Reed is claimed to have been the last survivor of the "47 most notorious outlaws" of Indian Territory. He became an evangelist in his later years, and could often be seen on the streets of Tulsa preaching against the dangers of following a "life of crime". His memoirs were published in the 1930s, and are considered valuable collectors' items (one copy was reportedly sold on the internet for $1,500 in 2007). He claimed to have ridden with the Dalton gang, Bill Doolin, Henry Starr and other outlaws and bandits of the old west. He may have also helped Cherokee Bill, a fellow outlaw from the Indian Territory, in his escape from Fort Smith during the 1880s.

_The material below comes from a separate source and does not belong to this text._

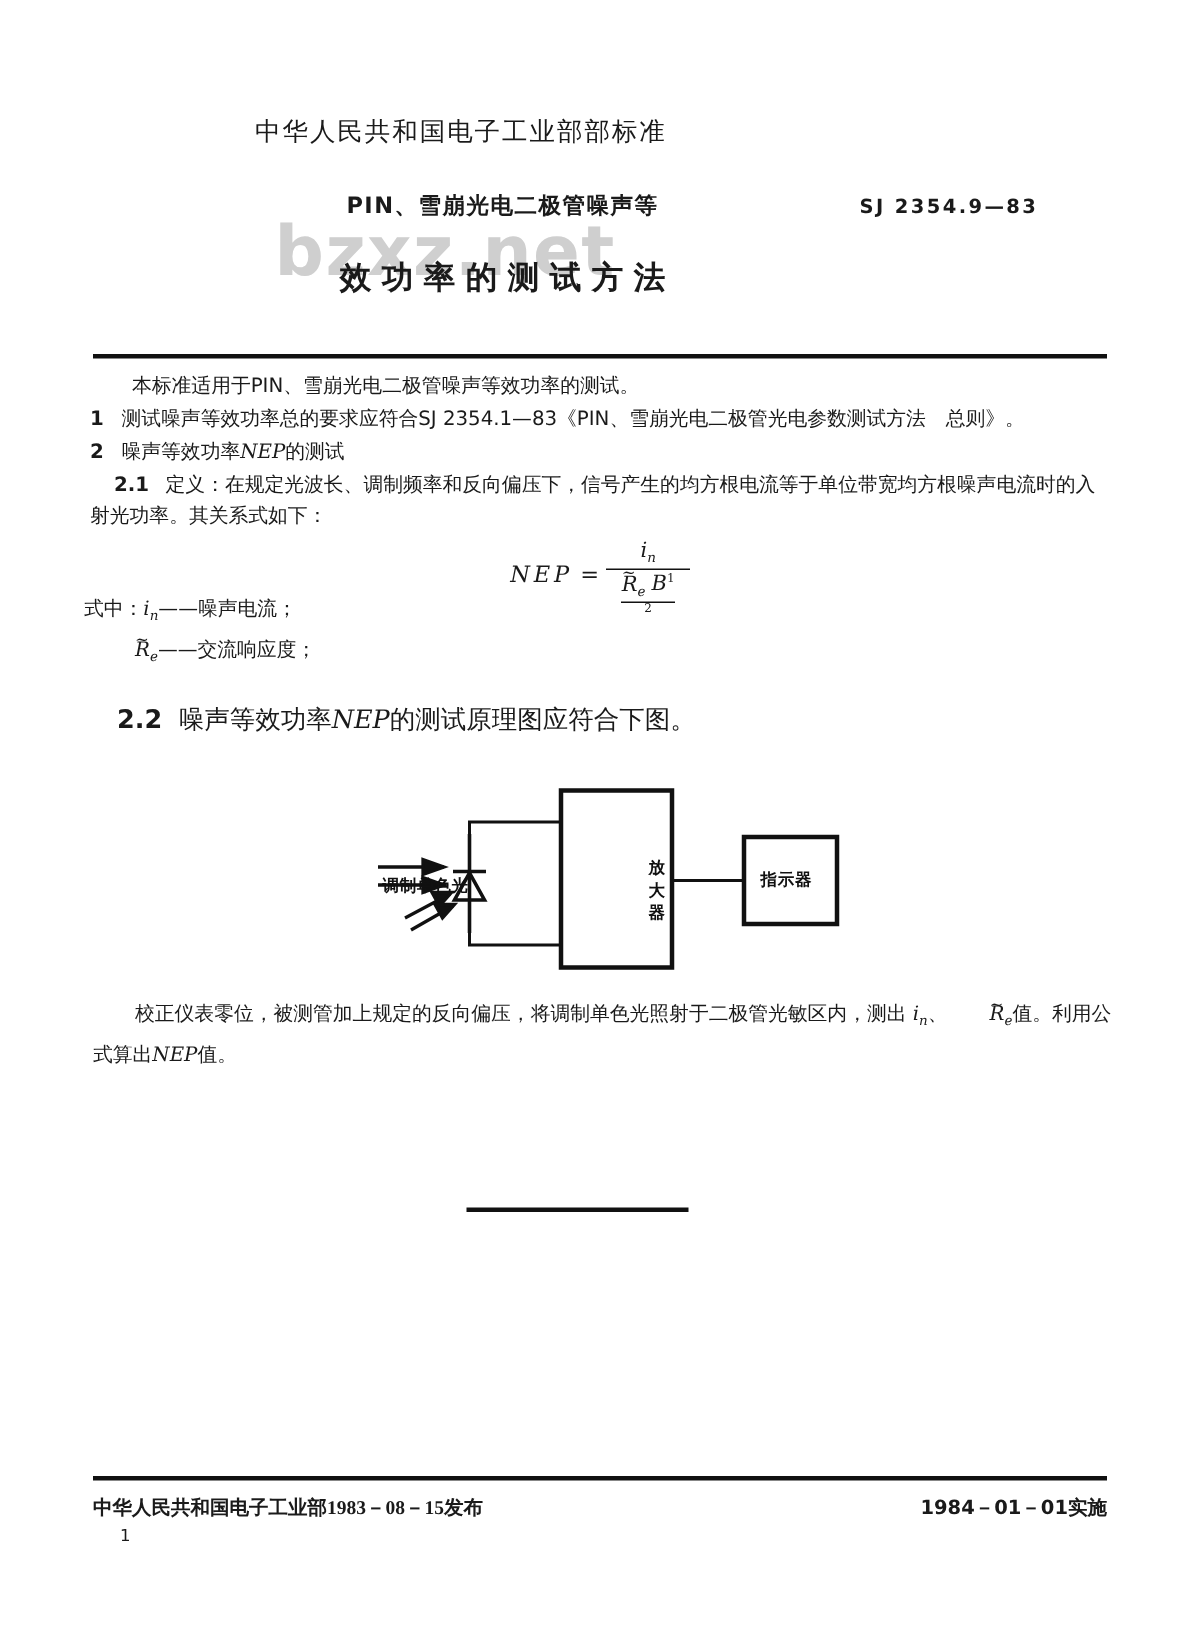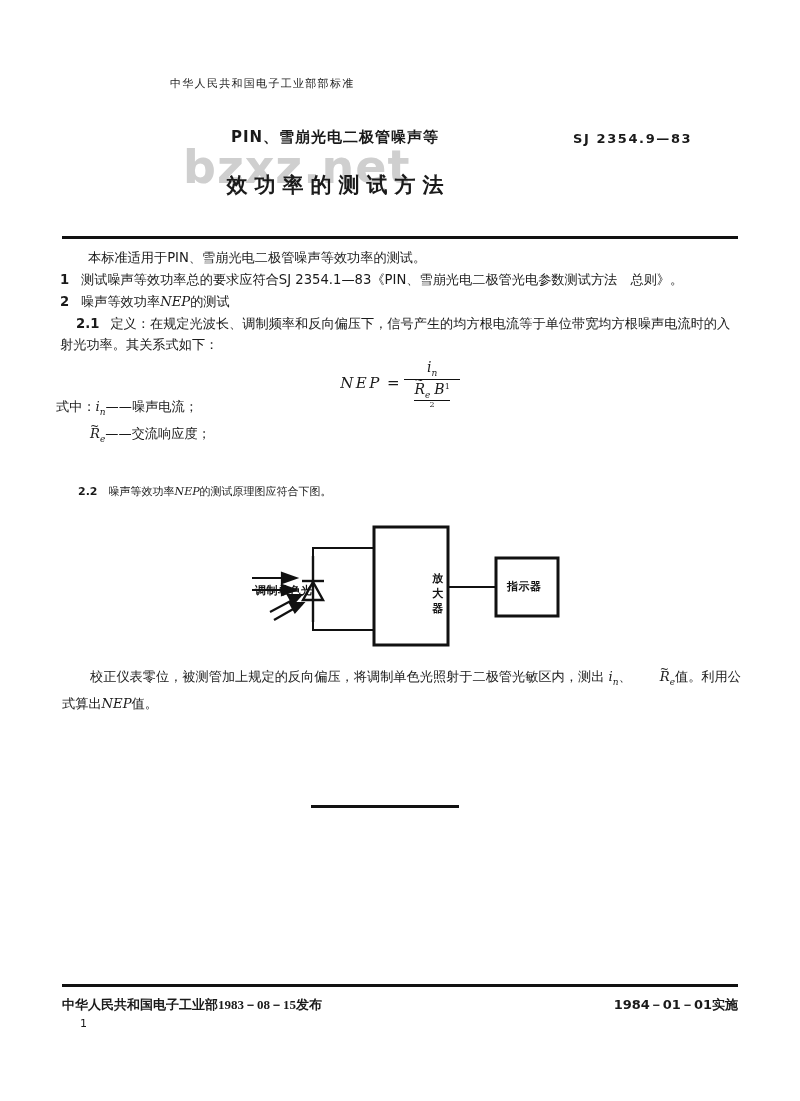"中华人民共和国电子工业部部标准" .dept-line { font-size: 11px -> 17px }
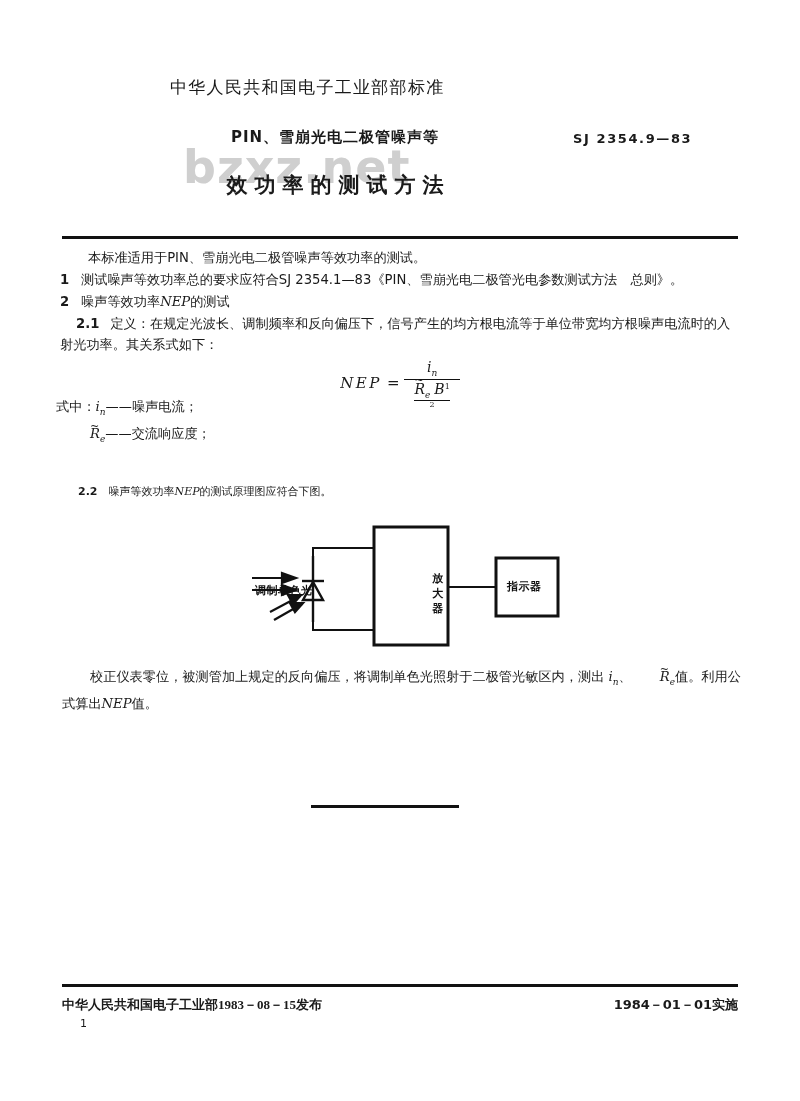"2.2 噪声等效功率NEP的测试原理图应符合下图。" .sec22 { font-size: 11px -> 17px; top: 484px -> 468px }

As with many others of the era, Reed's colorful stories of his almost 10-year career as an outlaw were probably exaggerated by later writers. He claimed to have ridden briefly with the Daltons, and participated in their dual bank robberies in Coffeyville in 1892, as well as in the infamous 1893 gunfight at Ingalls. However, there is no corroborating evidence that he was involved in either of those events.

Biography

Early life
Reed was born in Madison County, Arkansas. His father, Mason Henry Reed, was killed in action fighting for the Union Army during the American Civil War, probably at the Battle of Campbell's Station on November 16, 1863. His mother was Sarah Elizabeth Prater. Reed lived with a number of relatives, including his maternal grandparents, until 1883 when, at the age of 21, he moved to the American frontier. He worked at various jobs in Idaho, Wyoming, Colorado, Texas until he reached Oklahoma, where he became a ranch hand for the Tarry outfit.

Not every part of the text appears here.